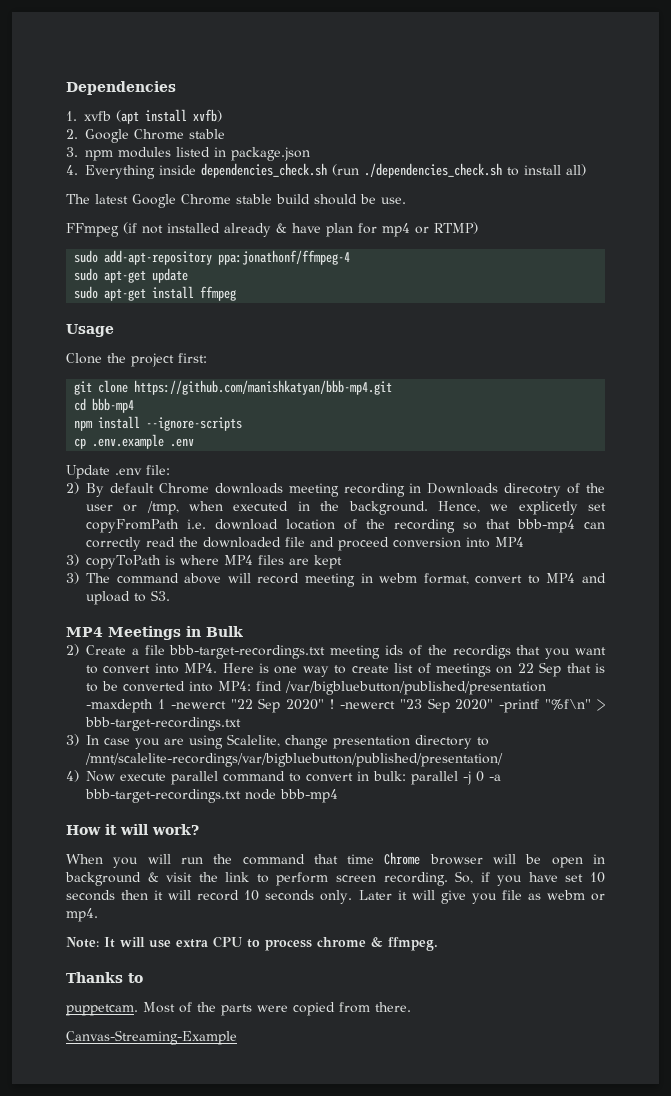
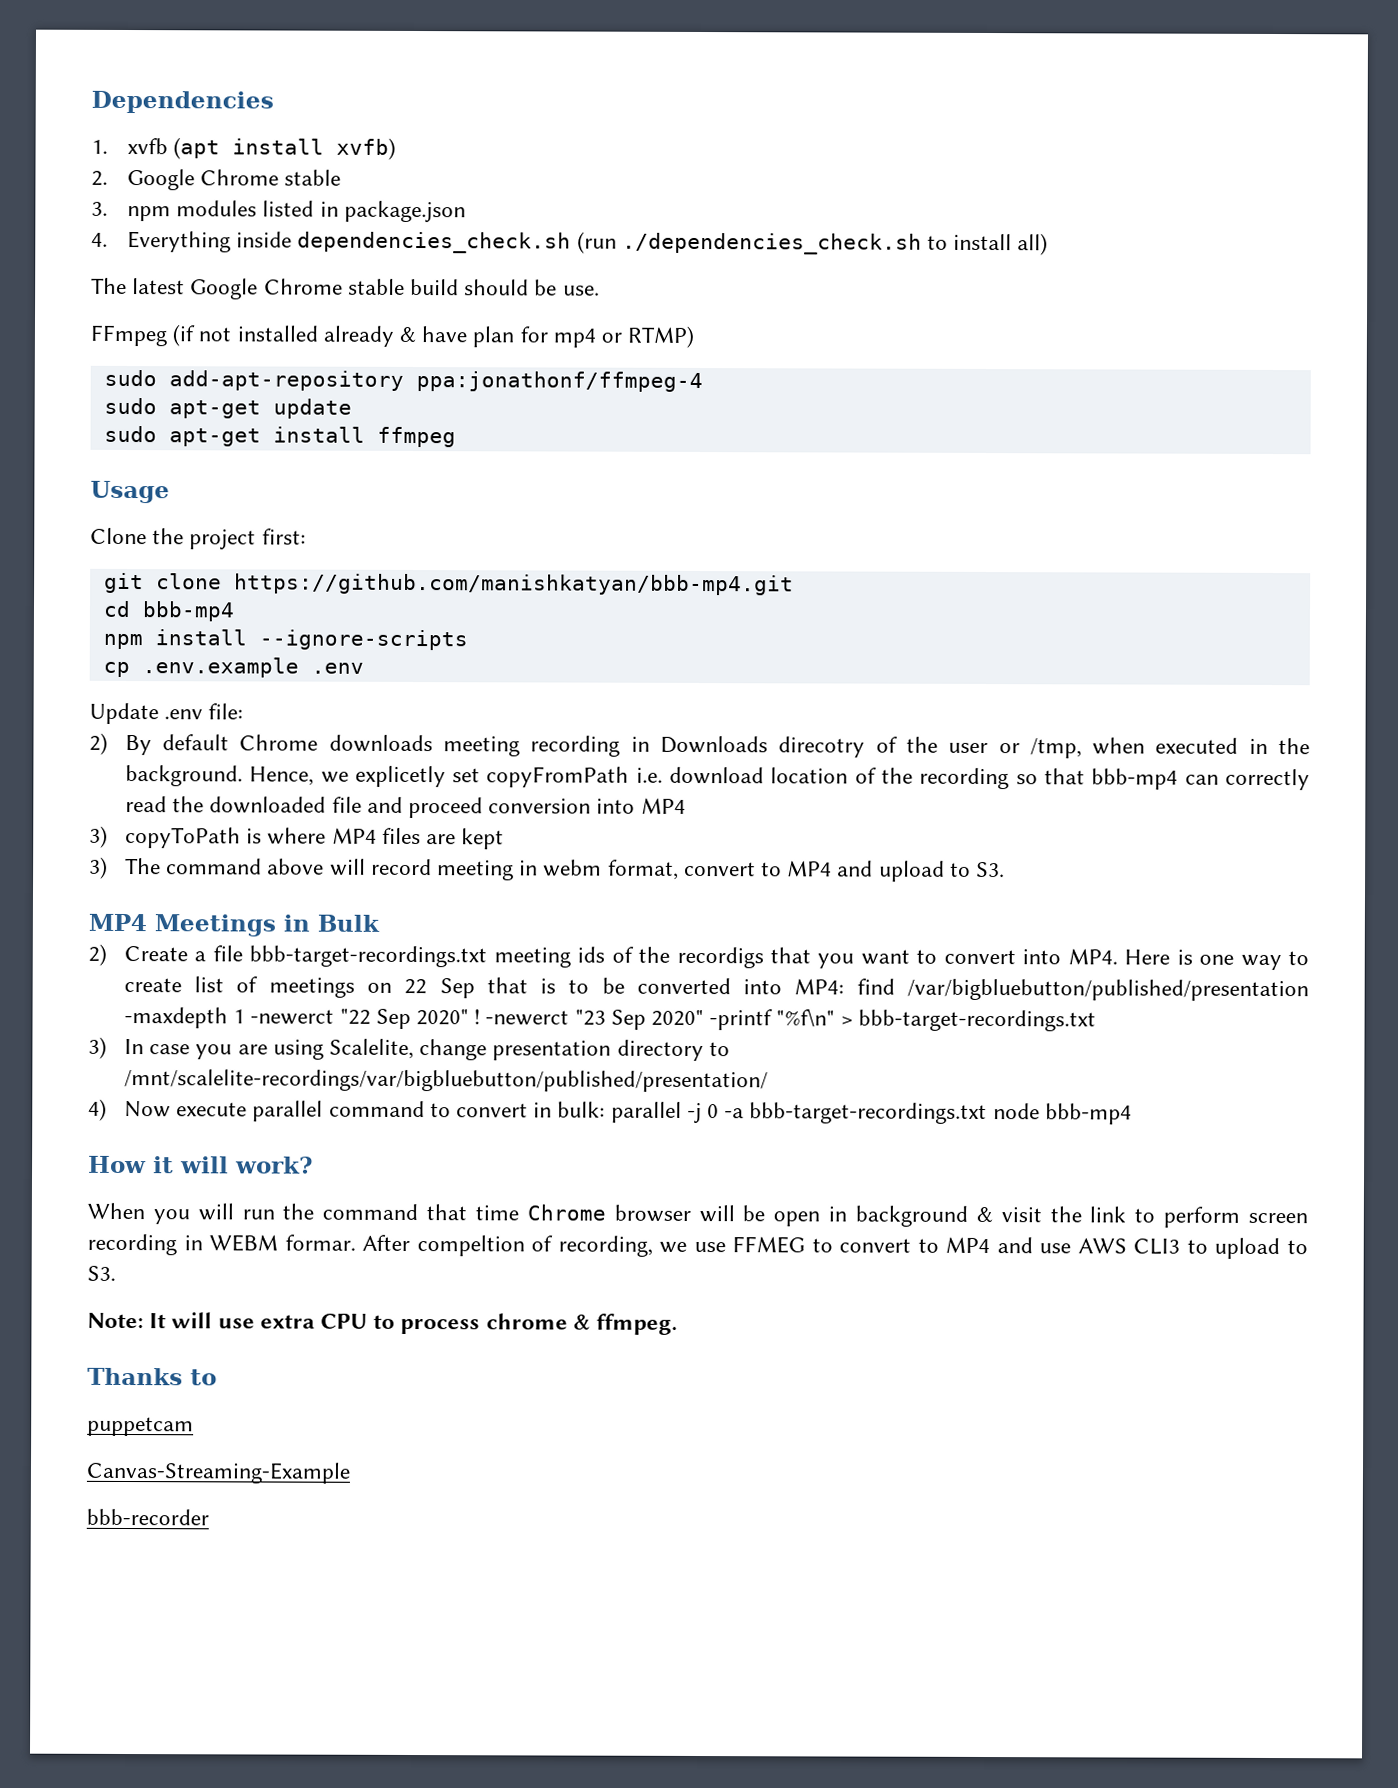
[383,871,605,886] [66,890,605,904] [66,908,98,922] recording. So, if you have set 10 seconds then it will record 10 seconds only. Later it will give you file as webm or mp4. -> [87,1233,1309,1260] [87,1265,116,1281] recording in WEBM formar. After compeltion of recording, we use FFMEG to convert to MP4 and use AWS CLI3 to upload to S3.
[66,1002,411,1016] puppetcam. Most of the parts were copied from there. -> [87,1416,194,1437] puppetcam
(237, 1037) none -> [86,1508,209,1526] // bbb-recorder

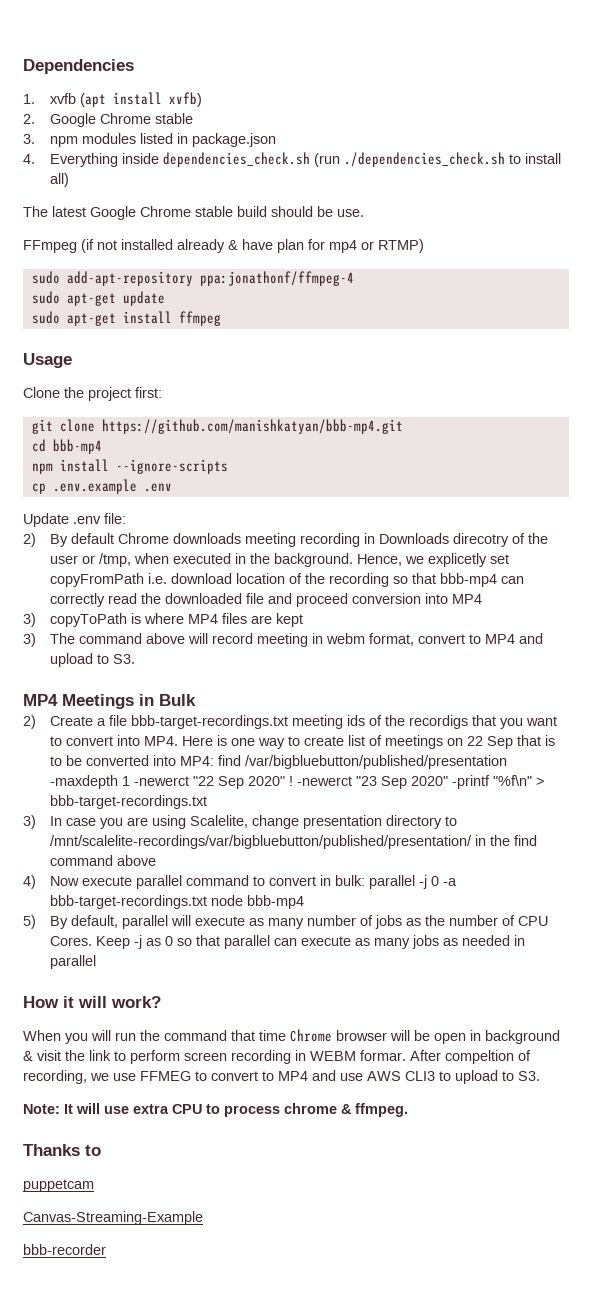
(768, 1080) none -> [475,835,538,846] [50,855,157,866] in the find command above
(1132, 1114) none -> [23,915,549,929] [50,935,526,949] [50,955,97,969] // 5) By default, parallel will execute as many number of jobs as the number of CPU Cores. Keep -j as 0 so that parallel can execute as many jobs as needed in parallel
---+---
■ Brief: For this exercise, return the records above in full and exactly, omitting the images.

■ Response area:
[383,871,605,886] [66,890,605,904] [66,908,98,922] recording. So, if you have set 10 seconds then it will record 10 seconds only. Later it will give you file as webm or mp4. -> [87,1233,1309,1260] [87,1265,116,1281] recording in WEBM formar. After compeltion of recording, we use FFMEG to convert to MP4 and use AWS CLI3 to upload to S3.
[66,1002,411,1016] puppetcam. Most of the parts were copied from there. -> [87,1416,194,1437] puppetcam
(237, 1037) none -> [86,1508,209,1526] // bbb-recorder

(768, 1080) none -> [475,835,538,846] [50,855,157,866] in the find command above
(1132, 1114) none -> [23,915,549,929] [50,935,526,949] [50,955,97,969] // 5) By default, parallel will execute as many number of jobs as the number of CPU Cores. Keep -j as 0 so that parallel can execute as many jobs as needed in parallel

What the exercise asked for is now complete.